▶ **WHAT YOU HAVE TO DO**: In the material below, find each line that contains the word "LUNI" and copy it.

▶ **RECORDS FOR THE EXERCISE**:
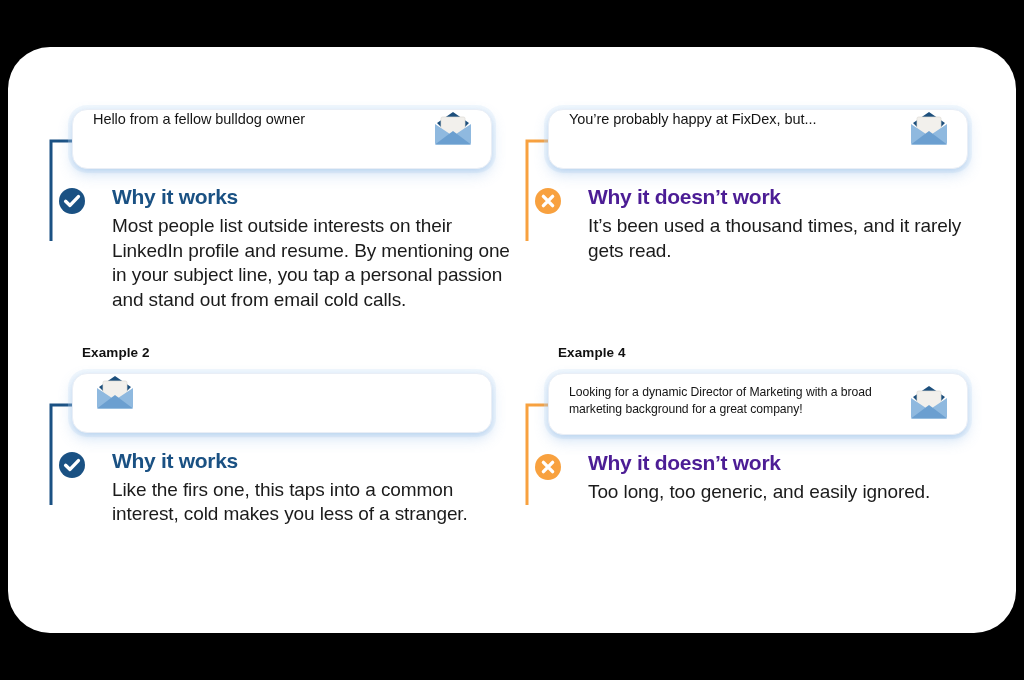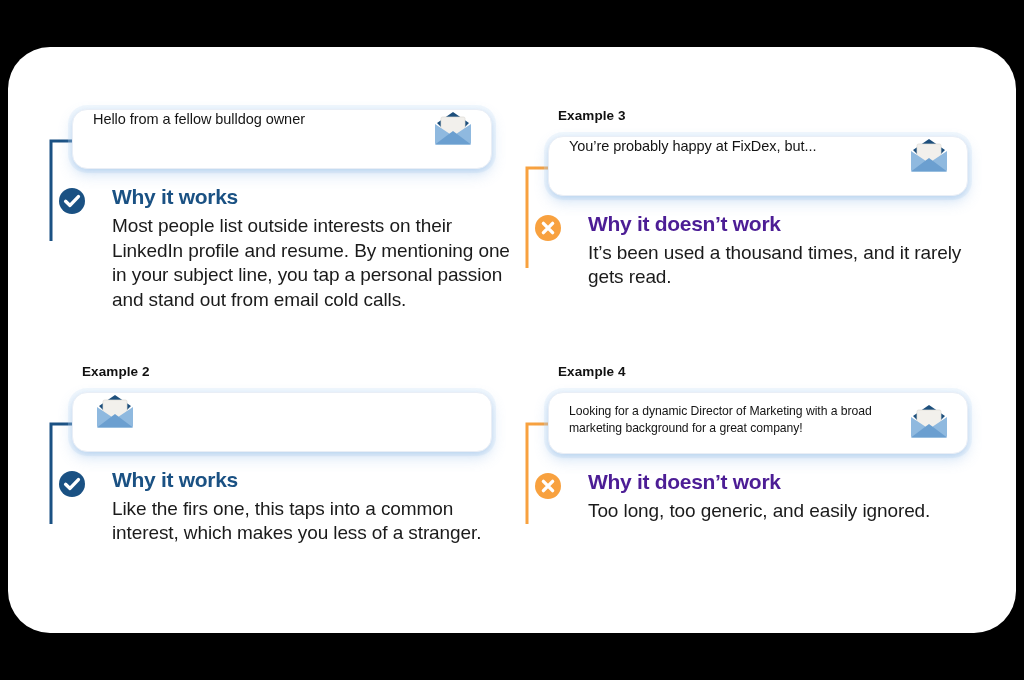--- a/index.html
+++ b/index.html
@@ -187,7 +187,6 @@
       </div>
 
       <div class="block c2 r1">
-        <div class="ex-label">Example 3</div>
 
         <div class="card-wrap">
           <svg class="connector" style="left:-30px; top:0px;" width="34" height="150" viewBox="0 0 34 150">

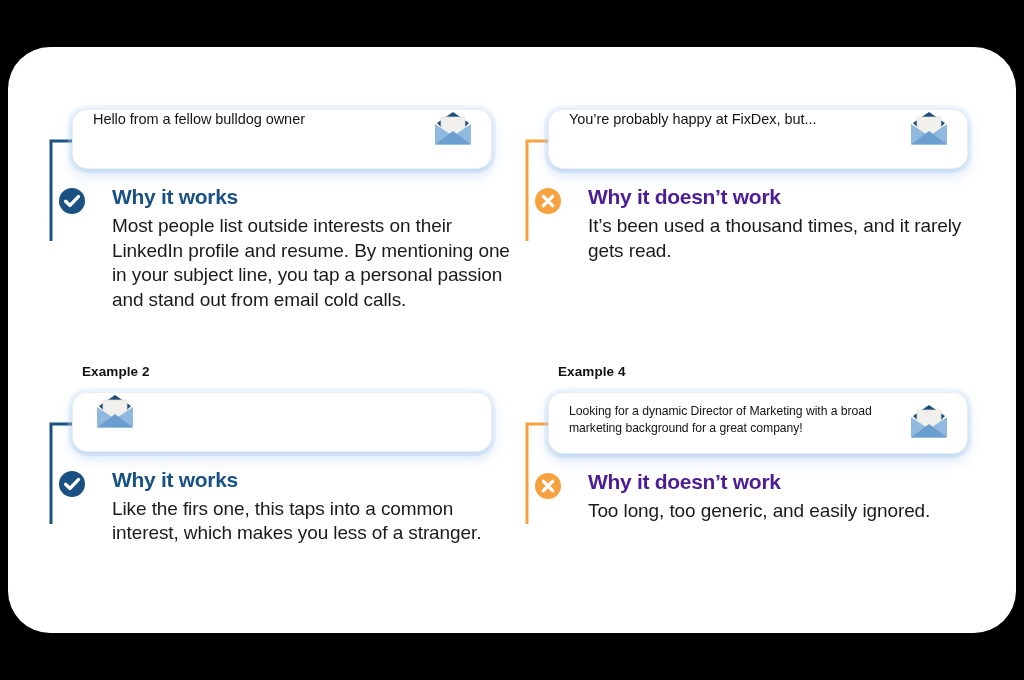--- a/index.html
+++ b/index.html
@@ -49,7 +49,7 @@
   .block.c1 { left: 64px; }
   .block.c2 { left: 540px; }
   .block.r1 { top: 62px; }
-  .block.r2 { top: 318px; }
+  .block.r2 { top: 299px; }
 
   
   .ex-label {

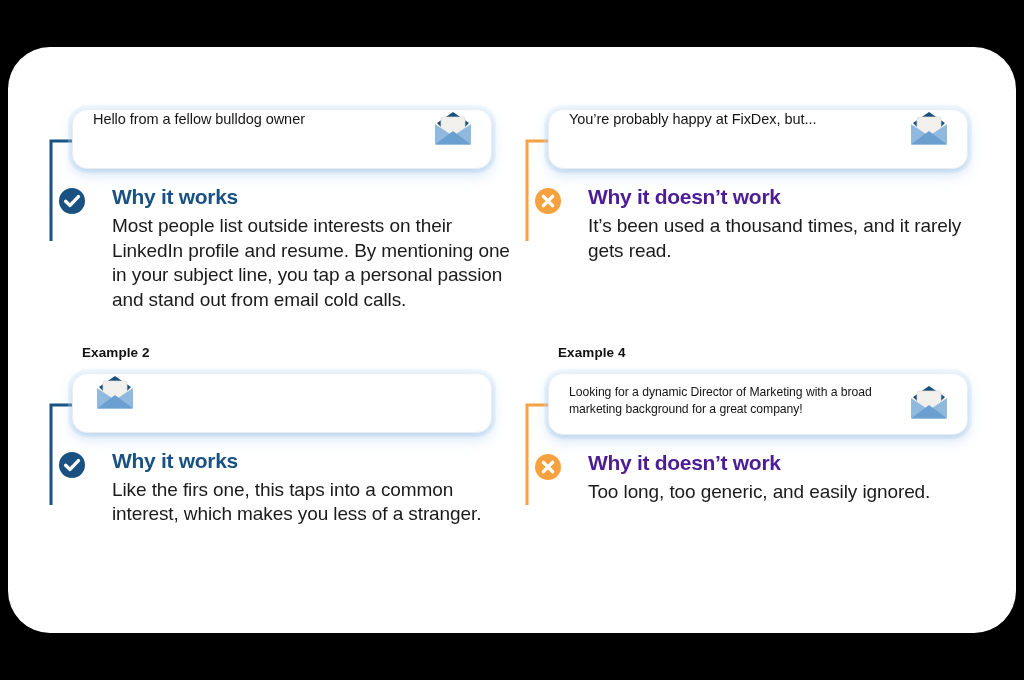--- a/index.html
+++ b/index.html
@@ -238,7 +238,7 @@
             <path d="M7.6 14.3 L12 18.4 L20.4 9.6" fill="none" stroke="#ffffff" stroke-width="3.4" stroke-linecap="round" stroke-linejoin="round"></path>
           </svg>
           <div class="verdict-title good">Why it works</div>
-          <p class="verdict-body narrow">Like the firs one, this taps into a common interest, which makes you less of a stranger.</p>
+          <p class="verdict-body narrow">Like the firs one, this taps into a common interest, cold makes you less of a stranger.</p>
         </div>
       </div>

--

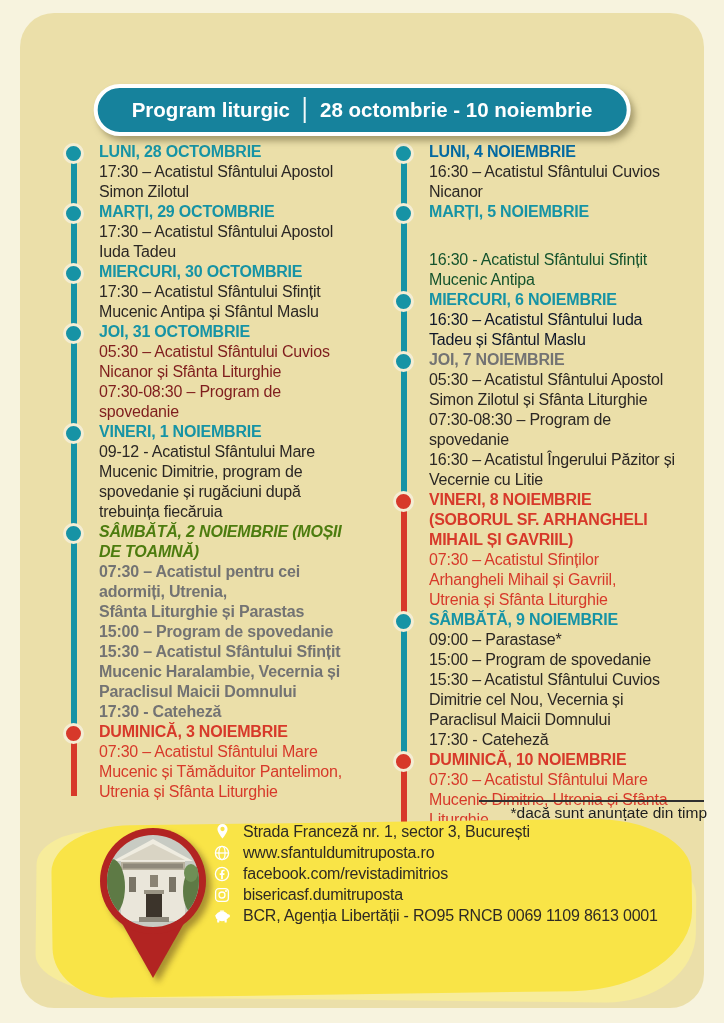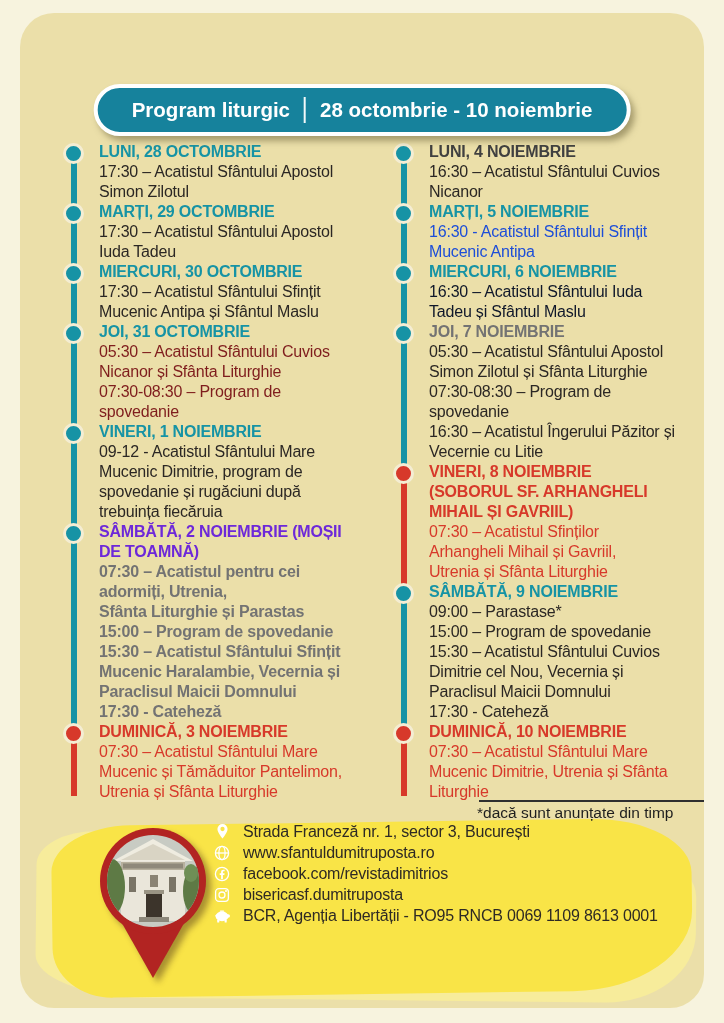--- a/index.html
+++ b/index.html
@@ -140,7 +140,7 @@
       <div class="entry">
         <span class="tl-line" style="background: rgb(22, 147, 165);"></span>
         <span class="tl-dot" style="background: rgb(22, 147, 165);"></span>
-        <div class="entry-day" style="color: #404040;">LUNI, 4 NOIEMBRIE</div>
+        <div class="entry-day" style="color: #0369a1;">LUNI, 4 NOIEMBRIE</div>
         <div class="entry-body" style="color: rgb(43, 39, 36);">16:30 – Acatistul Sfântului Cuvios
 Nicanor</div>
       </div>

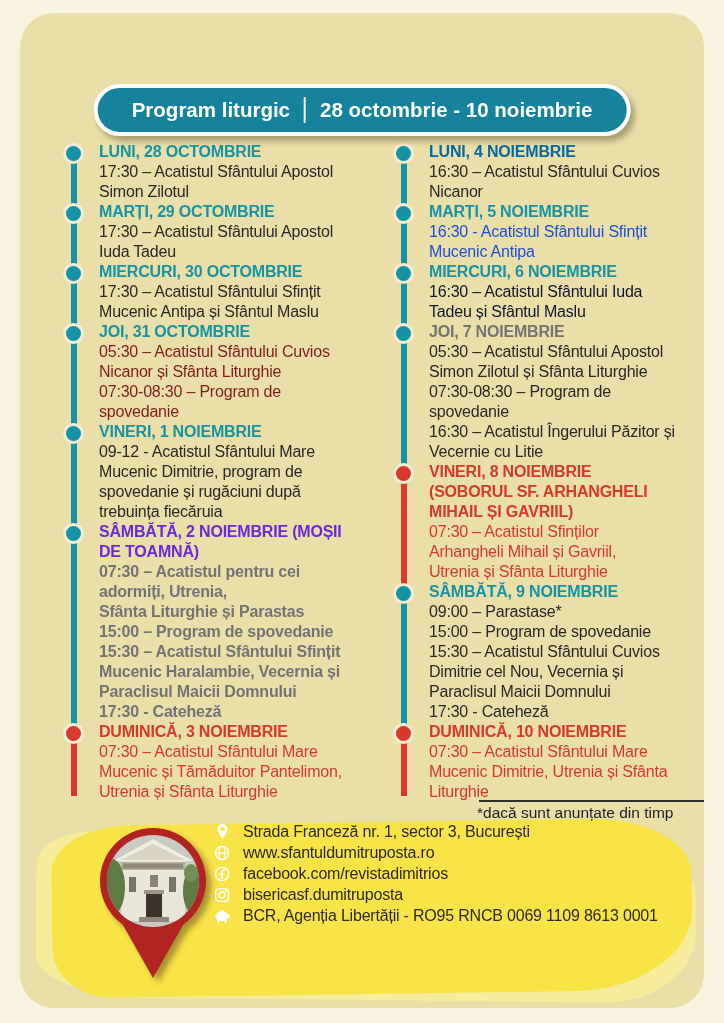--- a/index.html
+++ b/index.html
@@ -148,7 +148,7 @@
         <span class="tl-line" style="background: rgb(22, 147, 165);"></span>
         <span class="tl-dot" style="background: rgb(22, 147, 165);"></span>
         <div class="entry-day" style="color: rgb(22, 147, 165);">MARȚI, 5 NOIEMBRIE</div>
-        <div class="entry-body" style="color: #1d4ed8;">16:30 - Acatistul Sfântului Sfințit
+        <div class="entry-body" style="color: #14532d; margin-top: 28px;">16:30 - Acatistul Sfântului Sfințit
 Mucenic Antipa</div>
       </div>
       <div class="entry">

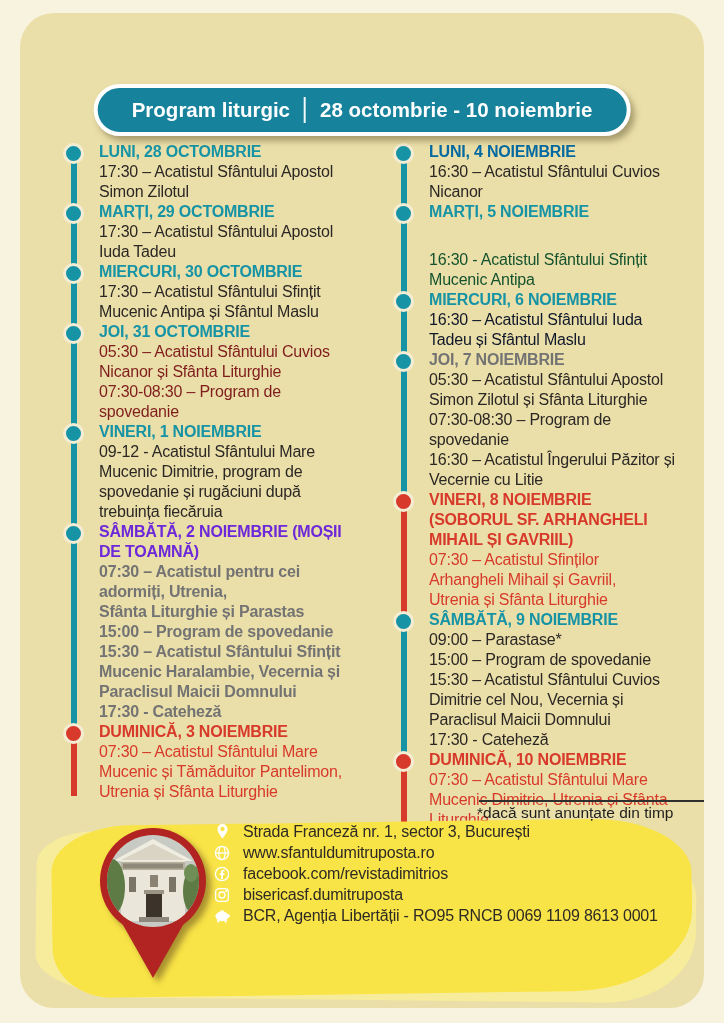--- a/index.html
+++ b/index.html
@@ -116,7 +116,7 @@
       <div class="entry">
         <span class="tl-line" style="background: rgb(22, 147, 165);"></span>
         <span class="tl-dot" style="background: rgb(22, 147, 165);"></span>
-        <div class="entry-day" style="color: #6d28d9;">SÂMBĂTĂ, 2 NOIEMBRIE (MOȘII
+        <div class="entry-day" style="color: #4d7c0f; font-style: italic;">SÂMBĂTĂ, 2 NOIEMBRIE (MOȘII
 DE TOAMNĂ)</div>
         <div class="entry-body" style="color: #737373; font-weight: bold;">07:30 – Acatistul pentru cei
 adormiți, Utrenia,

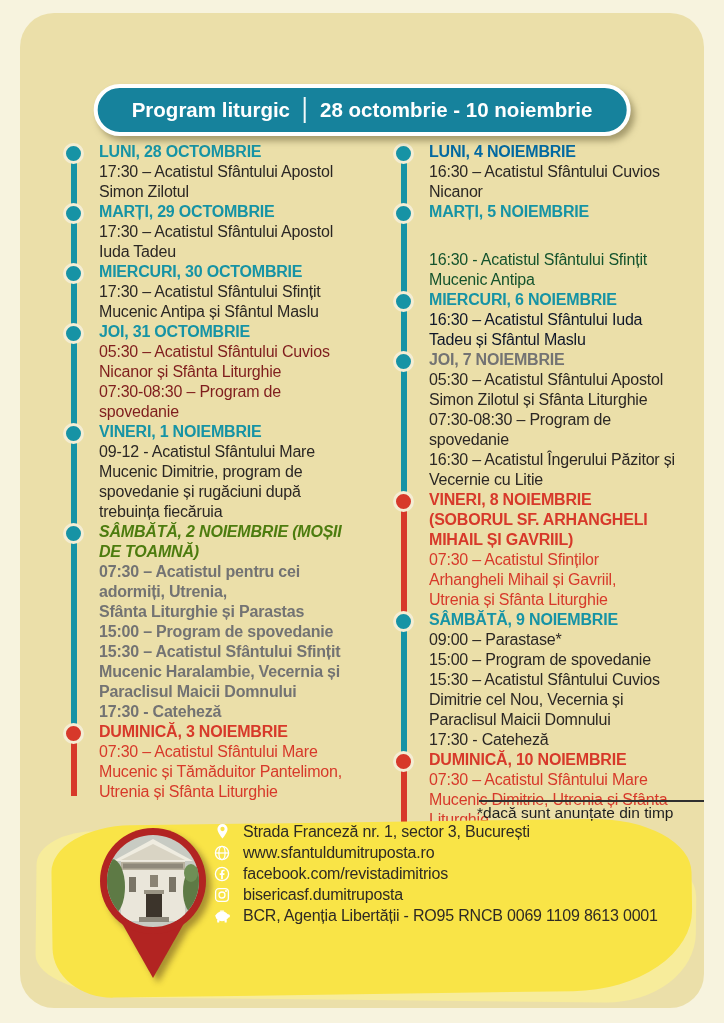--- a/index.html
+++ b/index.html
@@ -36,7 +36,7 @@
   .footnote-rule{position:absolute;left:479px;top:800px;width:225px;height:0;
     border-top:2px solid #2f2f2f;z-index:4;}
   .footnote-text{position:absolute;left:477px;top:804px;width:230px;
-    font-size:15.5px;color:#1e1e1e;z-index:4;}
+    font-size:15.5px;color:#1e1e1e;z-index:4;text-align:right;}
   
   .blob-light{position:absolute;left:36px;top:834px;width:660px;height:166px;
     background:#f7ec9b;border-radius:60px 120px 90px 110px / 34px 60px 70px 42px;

▶ **SOLUTION TO THIS PROBLEM**:
-        <div class="entry-day" style="color: #404040;">LUNI, 4 NOIEMBRIE</div>
+        <div class="entry-day" style="color: #0369a1;">LUNI, 4 NOIEMBRIE</div>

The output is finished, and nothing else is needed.